I came to this forum both to put words on my disorders and to improve language skills.

About bipolarity.
The periods of depression tend to be insifikant vacancies i my life in between, and during a depression, there is nothing else. That is probably why it took me so long before irealizing that I should better seek help.
Well, I'm impressed, Vita!

It took a long time for me to get diagnosed too. The depressions were serious, but I didn't seek help. Somehow thought they were just personal failings (as in, why can't I just "get it together"?) and everyone around me would say the same, re-inforcing the idea.
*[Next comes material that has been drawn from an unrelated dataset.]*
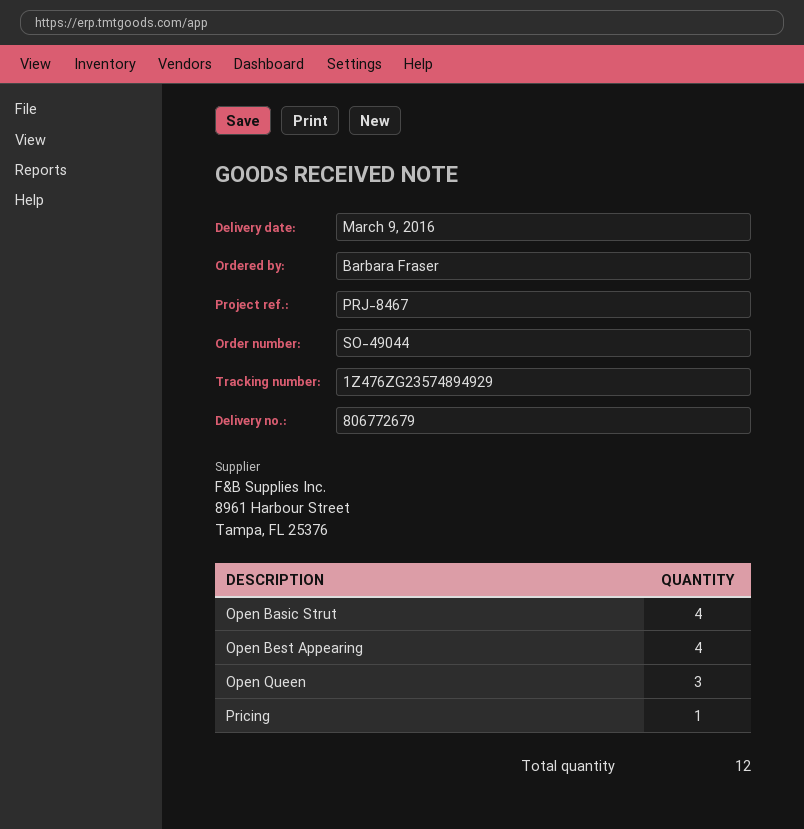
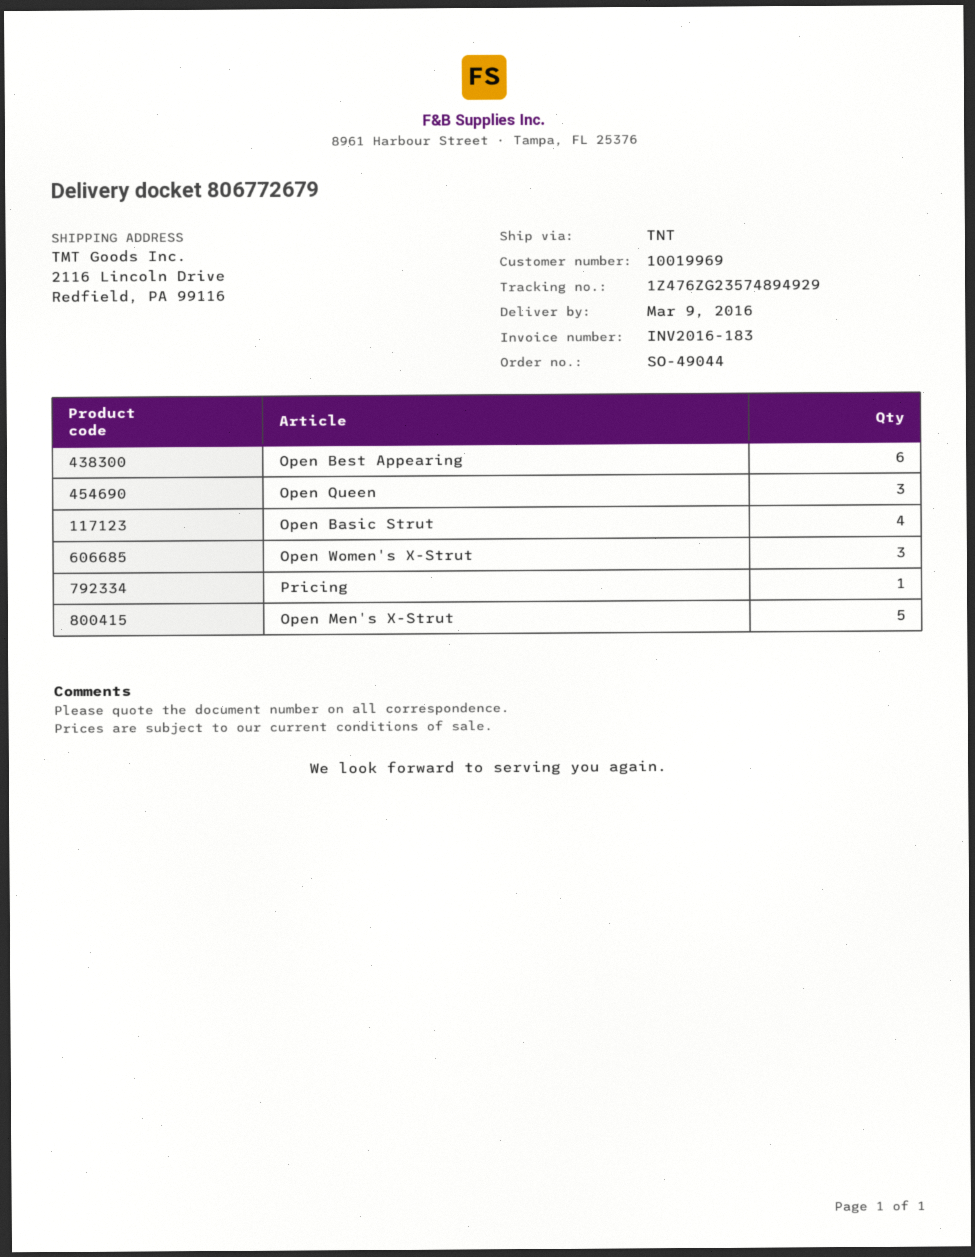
Open Best Appearing: 4 -> 6
Open Women's X-Strut: none -> 3
Open Men's X-Strut: none -> 5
The depressions would sometimes go on for months. Then, just a few years ago, I had one that was massive. Even the ignore-things-and-they'll-just-go-away ex, finally said, "this is just beyond... you have to go see somebody". Unfortunately, I went to a GP that really didn't screen for BP and went straight for the ADs. Three years of disaster ensued. Finally did enough reading. Hitting upon BP was like reading my life story. Once on the right path and actually seeing a psychiatrist, things improved dramatically. I never recognized the hypomanias because I was so caught up in them and just thought it was "me" --super productive, full of ideas (<cough>, and not the most realistic sorts... )... not realizing there was any connection with fly-off-the-handle rage and major irritability. That's the short version...
(And I've really got to head out to work right now, so... be seeing you around the forums later! )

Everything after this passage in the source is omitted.